Photo of mbr editor Danny riding the Canyon Strive CFR on a rocky trail in Finale, Italy

Canyon’s latest Strive enduro bike has multiple geometry adjustments

What sort of geometry does an enduro bike have?

The bottom bracket heights of a lot of our bikes hover at around the 350mm mark. But this measurement can’t be taken at full value, as all of the bikes have different amounts of suspension travel. If the bikes are all set with the same amount of suspension sag, then the bike with the shorter travel will have a higher bottom bracket. Another point to note about the BB height is that the axles of the 29 in wheels are higher than for the 27.5in wheels, so there is a greater BB drop, giving added stability. Head angles can be as slack as 62º, but most are in the 63-64º range. Manufacturers often add some kind of geometry adjustment, too, so riders can choose to prioritise certain handling characteristics. For more on this topic, read our deep dive into mountain bike geometry.

mbr editor Danny riding the Santa Cruz Megatower on rocky trail in France

Bikes like the Santa Cruz Megatower are as fun to ride as they are fast to race

Does an enduro race bike make a good enduro bike for non-racers?

It’s amazing how enduro bikes have evolved in such a short space of time; the best new designs are now essentially lightweight mini-downhill bikes and, it seems, every man and his dog is now an enduro racer (mbr staff included). Cut through the marketing spiel, however, and one thing is crystal clear: longer-travel bikes are better than ever before, and we have enduro to thank for it.

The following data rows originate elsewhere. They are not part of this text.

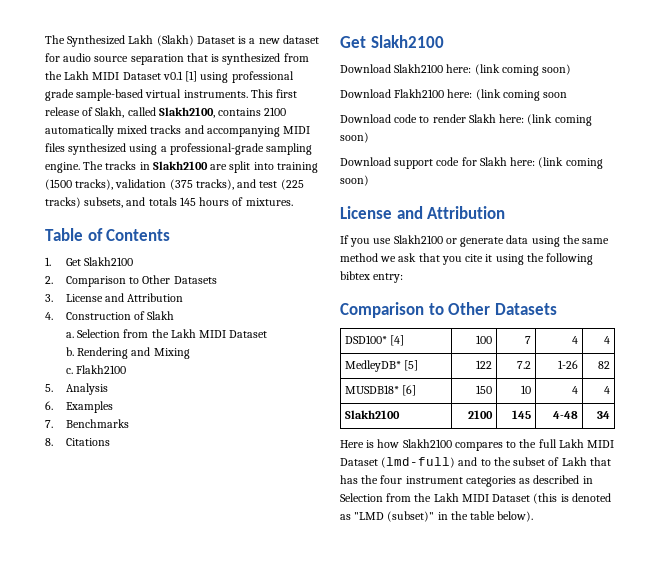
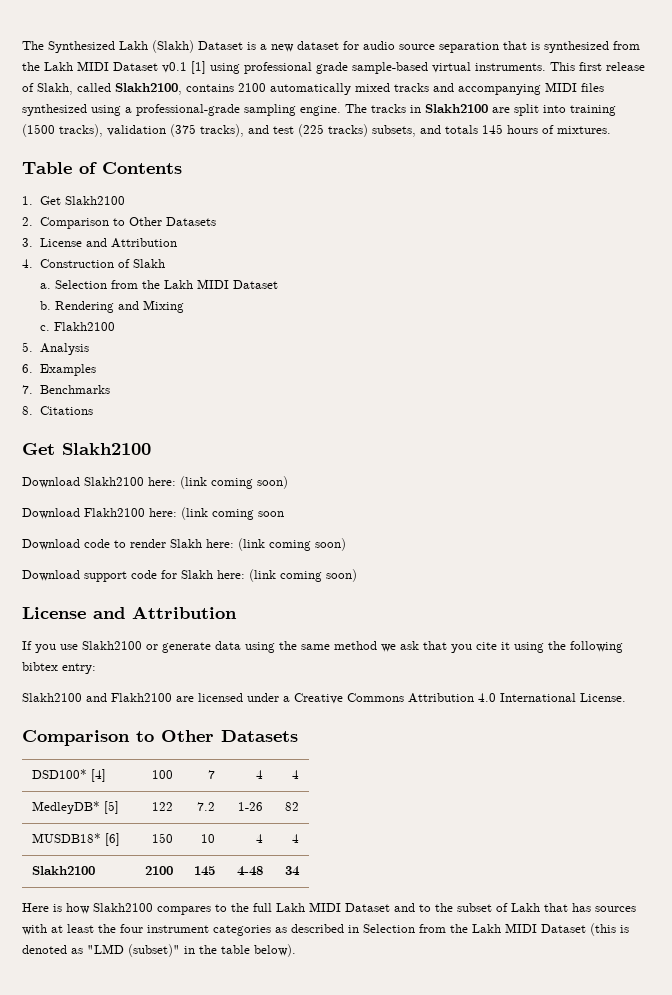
+ Slakh2100 and Flakh2100 are licensed under a Creative Commons Attribution 4.0 International License.
- Here is how Slakh2100 compares to the full Lakh MIDI Dataset (lmd-full) and to the subset of Lakh that has the four instrument categories as described in Selection from the Lakh MIDI Dataset (this is denoted as "LMD (subset)" in the table below).
+ Here is how Slakh2100 compares to the full Lakh MIDI Dataset and to the subset of Lakh that has sources with at least the four instrument categories as described in Selection from the Lakh MIDI Dataset (this is denoted as "LMD (subset)" in the table below).

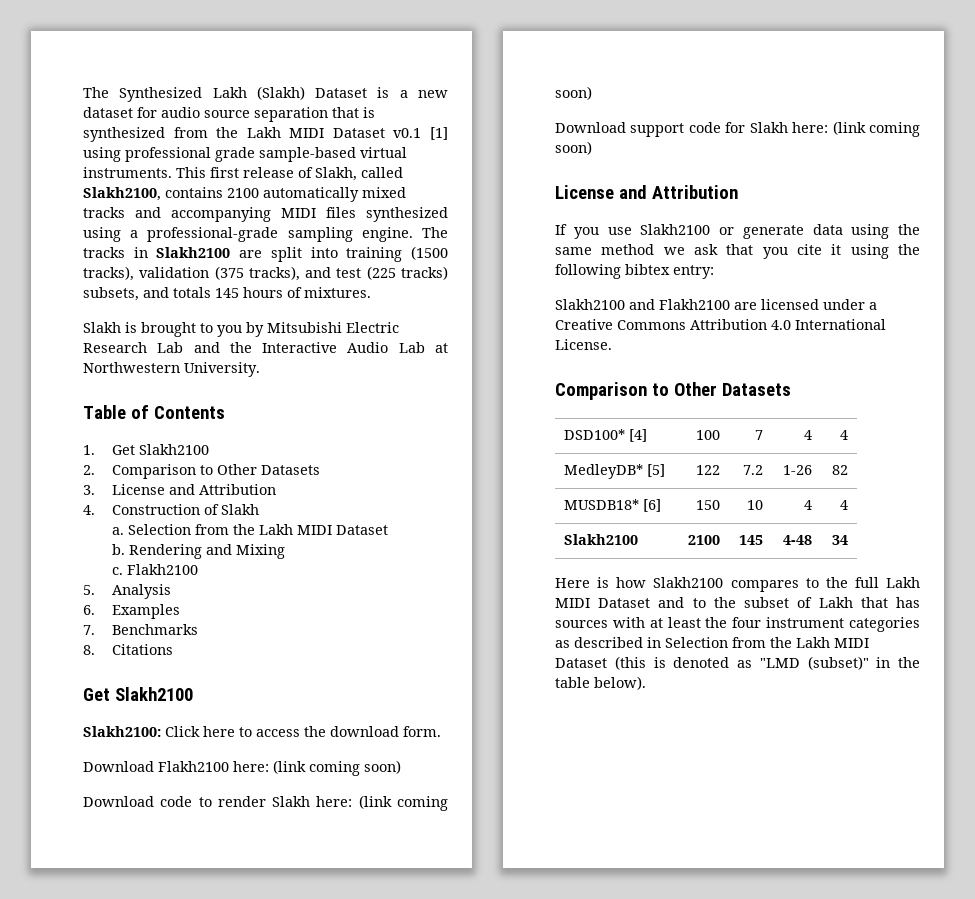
+ Slakh is brought to you by Mitsubishi Electric Research Lab and the Interactive Audio Lab at Northwestern University.
- Download Slakh2100 here: (link coming soon)
+ Slakh2100: Click here to access the download form.
- Download Flakh2100 here: (link coming soon
+ Download Flakh2100 here: (link coming soon)

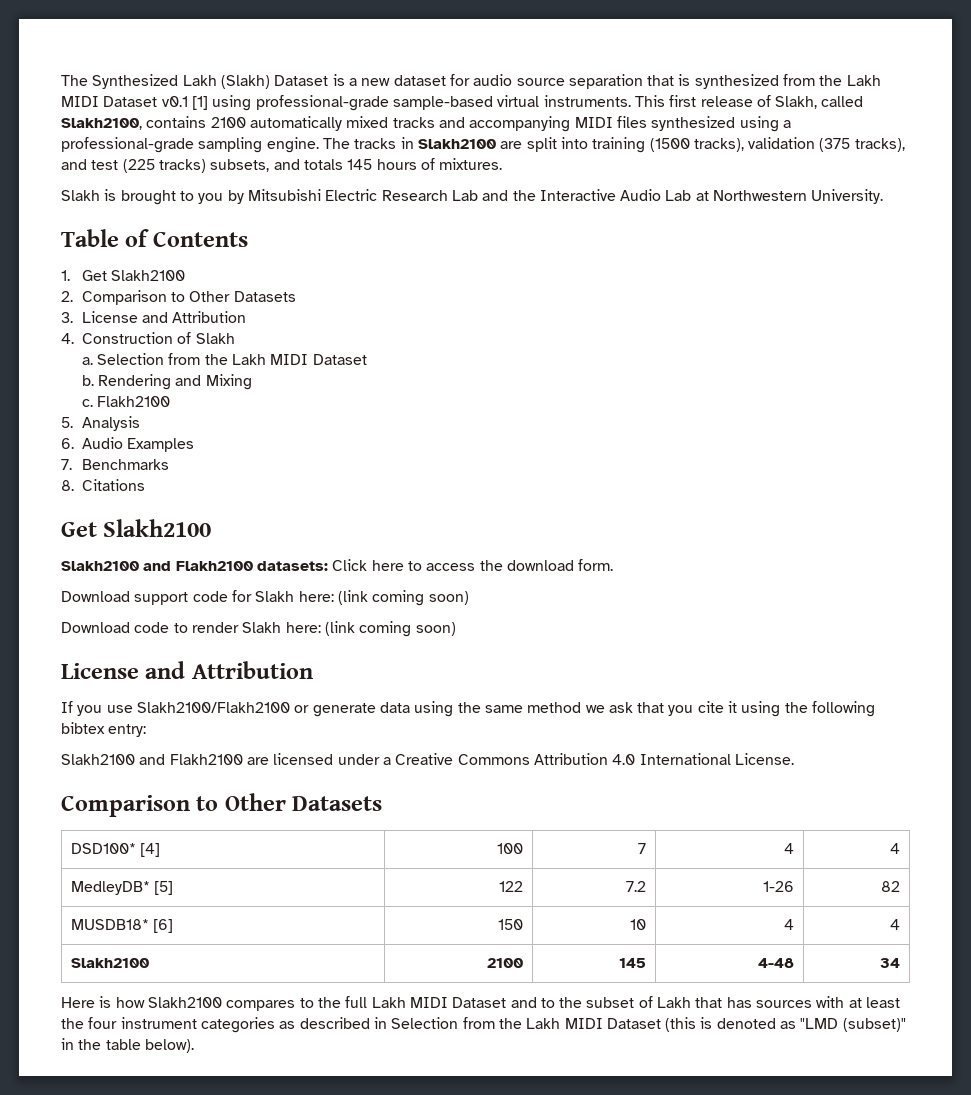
- The Synthesized Lakh (Slakh) Dataset is a new dataset for audio source separation that is synthesized from the Lakh MIDI Dataset v0.1 [1] using professional grade sample-based virtual instruments.
+ The Synthesized Lakh (Slakh) Dataset is a new dataset for audio source separation that is synthesized from the Lakh MIDI Dataset v0.1 [1] using professional-grade sample-based virtual instruments.
- 6. Examples
+ 6. Audio Examples
- Slakh2100: Click here to access the download form.
+ Slakh2100 and Flakh2100 datasets: Click here to access the download form.
- Download Flakh2100 here: (link coming soon)
+ Download support code for Slakh here: (link coming soon)
- Download support code for Slakh here: (link coming soon)
- If you use Slakh2100 or generate data using the same method we ask that you cite it using the following bibtex entry:
+ If you use Slakh2100/Flakh2100 or generate data using the same method we ask that you cite it using the following bibtex entry:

The reason is simple; racing breeds development. The latest enduro bike may not look dissimilar to the all-mountain bikes of yesteryear, but in fact they are very different animals. Due to the nature of the racing, this new breed is more DH-focused, with slacker angles and better high-speed handling. In fact, the geometry isn’t too far off what you’d see if you strolled the pits at a World Cup DH race. But improvements to climbing performance and adjustable geometry means they make great bikes for riders who are not interested in racing – just hitting their local descents or riding a bike park. These are versatile rigs, begged to be ridden hard.